What you are asked to do
Would you repeat the listing exactly, without any of its images?

Source data
★ ★ ★ ★ ★

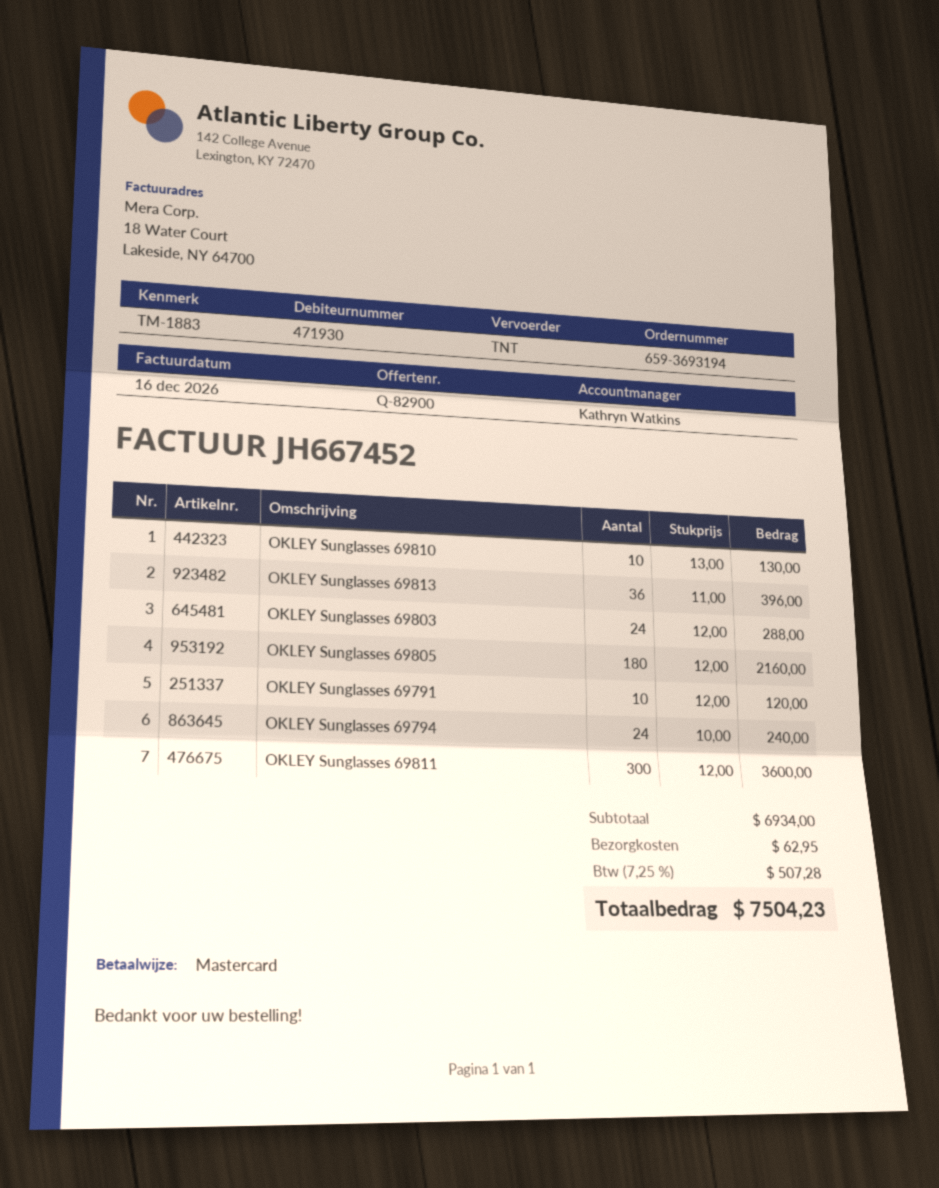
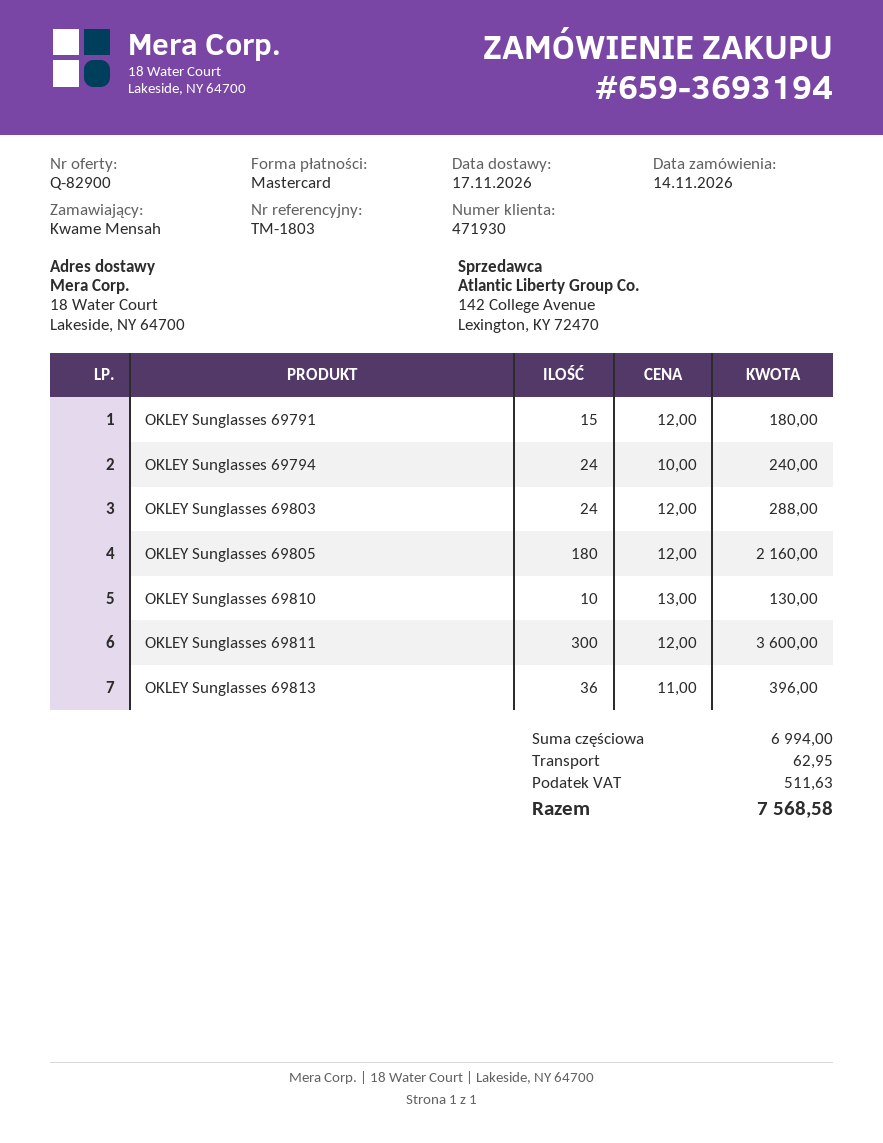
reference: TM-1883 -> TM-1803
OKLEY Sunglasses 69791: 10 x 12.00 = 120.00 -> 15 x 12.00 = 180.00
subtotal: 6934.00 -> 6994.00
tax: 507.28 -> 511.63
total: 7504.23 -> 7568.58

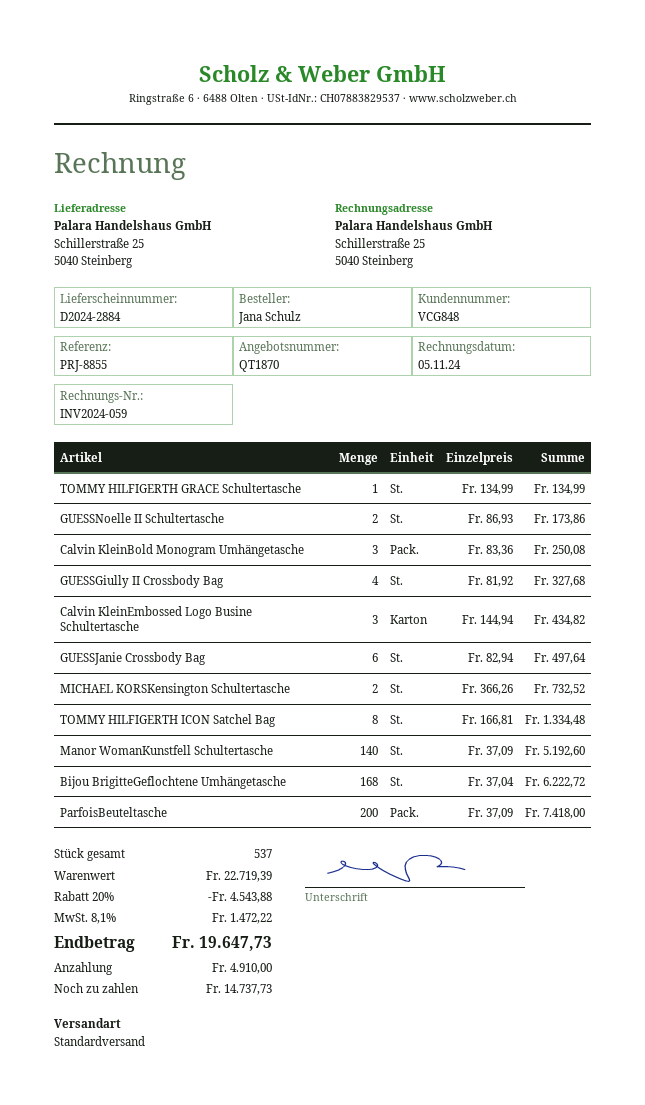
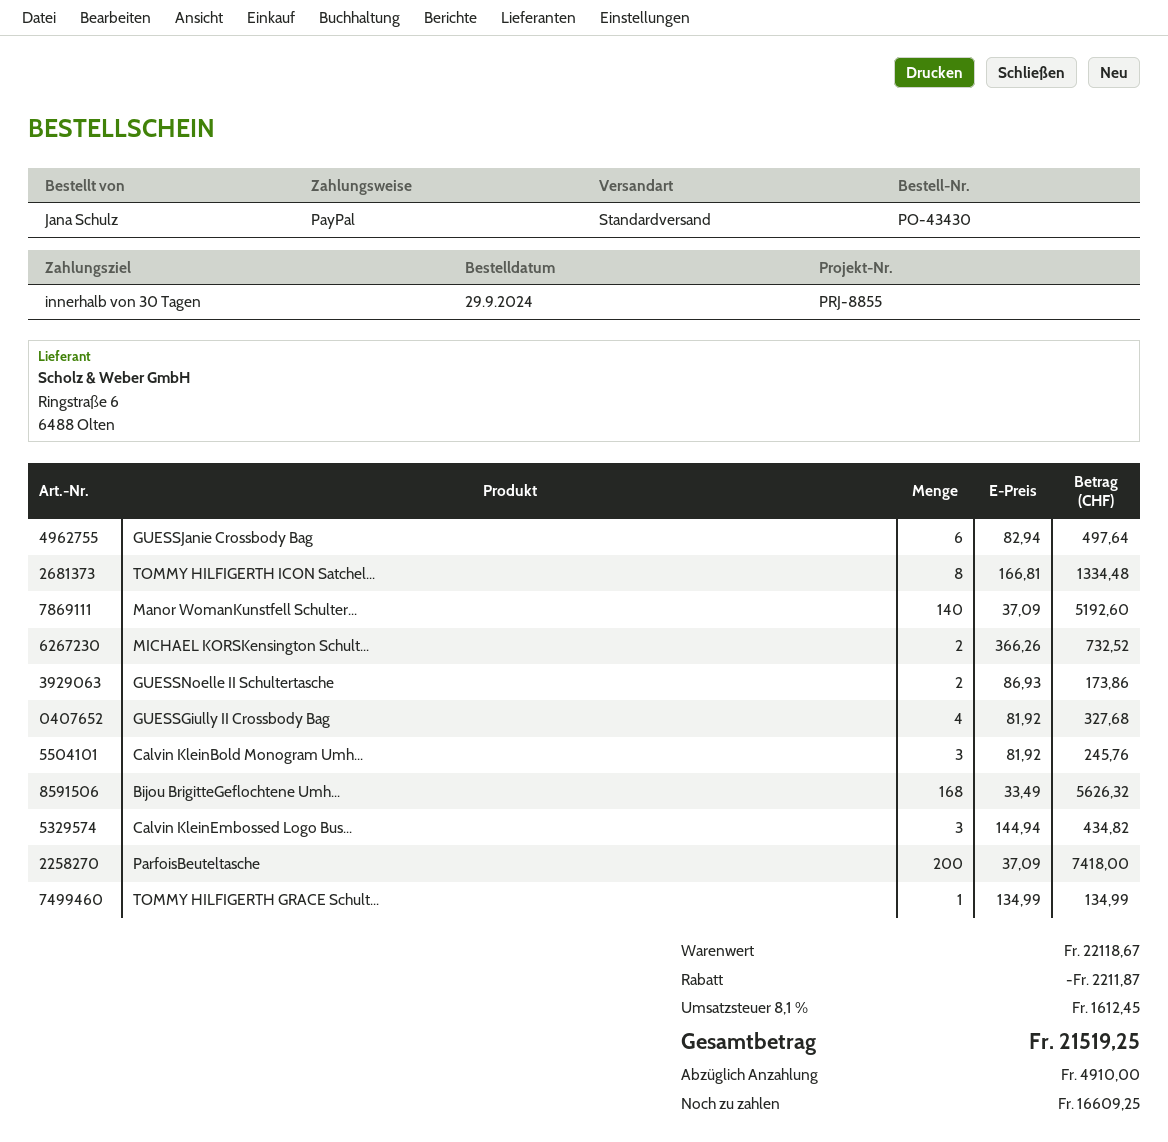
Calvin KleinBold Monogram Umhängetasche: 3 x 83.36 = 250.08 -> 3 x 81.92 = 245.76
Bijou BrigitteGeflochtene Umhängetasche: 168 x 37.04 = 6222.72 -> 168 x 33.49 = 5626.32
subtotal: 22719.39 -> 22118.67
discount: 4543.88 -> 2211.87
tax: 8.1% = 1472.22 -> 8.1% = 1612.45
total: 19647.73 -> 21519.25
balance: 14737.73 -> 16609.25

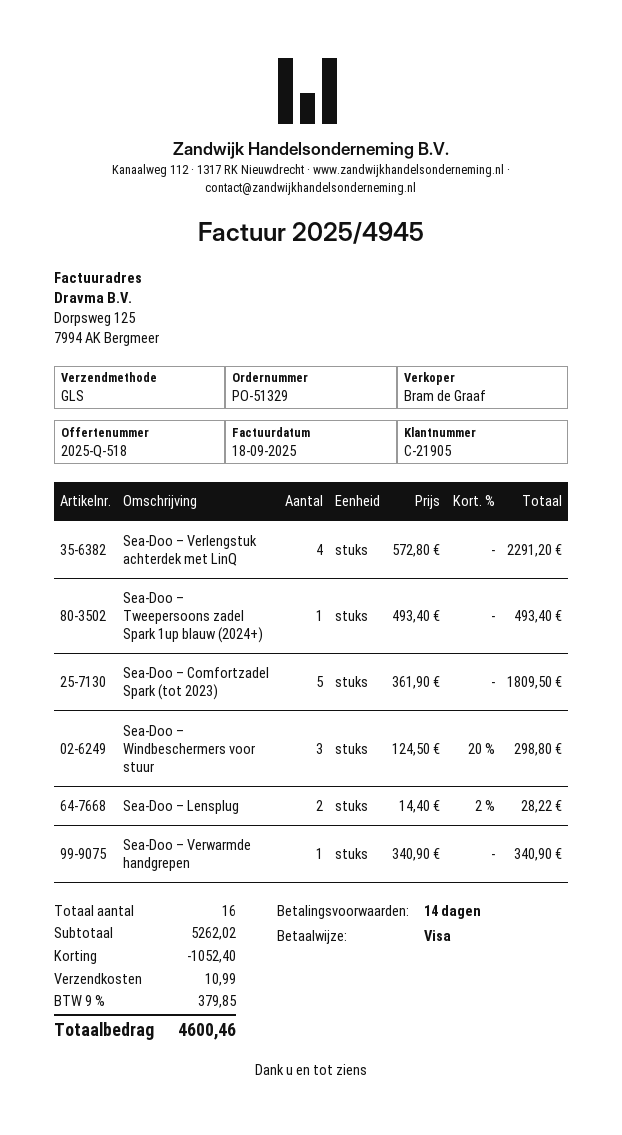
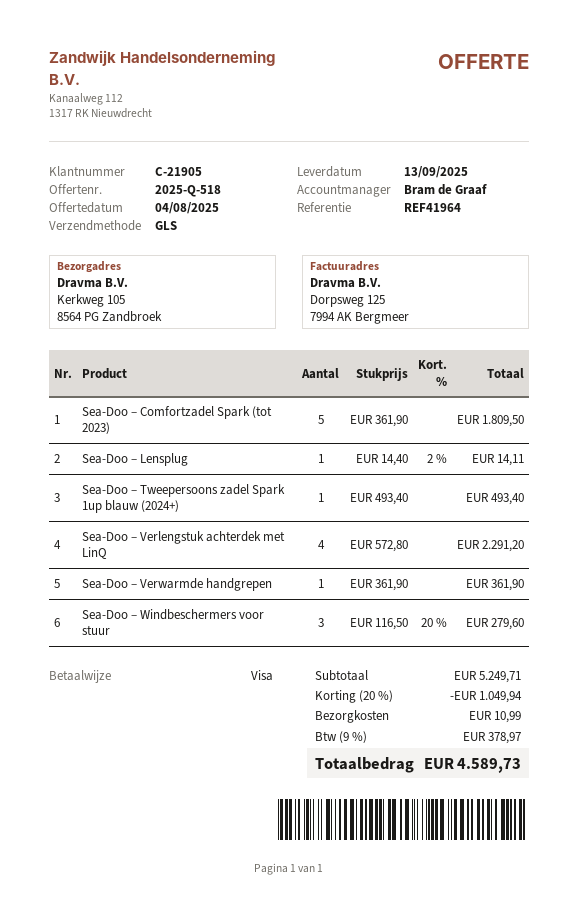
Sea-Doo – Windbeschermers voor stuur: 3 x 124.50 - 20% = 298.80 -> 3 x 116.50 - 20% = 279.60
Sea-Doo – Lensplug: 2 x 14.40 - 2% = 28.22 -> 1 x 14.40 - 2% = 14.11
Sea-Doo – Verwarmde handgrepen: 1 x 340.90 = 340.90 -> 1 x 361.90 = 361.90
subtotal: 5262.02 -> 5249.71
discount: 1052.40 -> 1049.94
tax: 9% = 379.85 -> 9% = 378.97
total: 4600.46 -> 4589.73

★ ★ ★ ★ ★

Solution for this task
reference: TM-1883 -> TM-1803
OKLEY Sunglasses 69791: 10 x 12.00 = 120.00 -> 15 x 12.00 = 180.00
subtotal: 6934.00 -> 6994.00
tax: 507.28 -> 511.63
total: 7504.23 -> 7568.58

Calvin KleinBold Monogram Umhängetasche: 3 x 83.36 = 250.08 -> 3 x 81.92 = 245.76
Bijou BrigitteGeflochtene Umhängetasche: 168 x 37.04 = 6222.72 -> 168 x 33.49 = 5626.32
subtotal: 22719.39 -> 22118.67
discount: 4543.88 -> 2211.87
tax: 8.1% = 1472.22 -> 8.1% = 1612.45
total: 19647.73 -> 21519.25
balance: 14737.73 -> 16609.25

Sea-Doo – Windbeschermers voor stuur: 3 x 124.50 - 20% = 298.80 -> 3 x 116.50 - 20% = 279.60
Sea-Doo – Lensplug: 2 x 14.40 - 2% = 28.22 -> 1 x 14.40 - 2% = 14.11
Sea-Doo – Verwarmde handgrepen: 1 x 340.90 = 340.90 -> 1 x 361.90 = 361.90
subtotal: 5262.02 -> 5249.71
discount: 1052.40 -> 1049.94
tax: 9% = 379.85 -> 9% = 378.97
total: 4600.46 -> 4589.73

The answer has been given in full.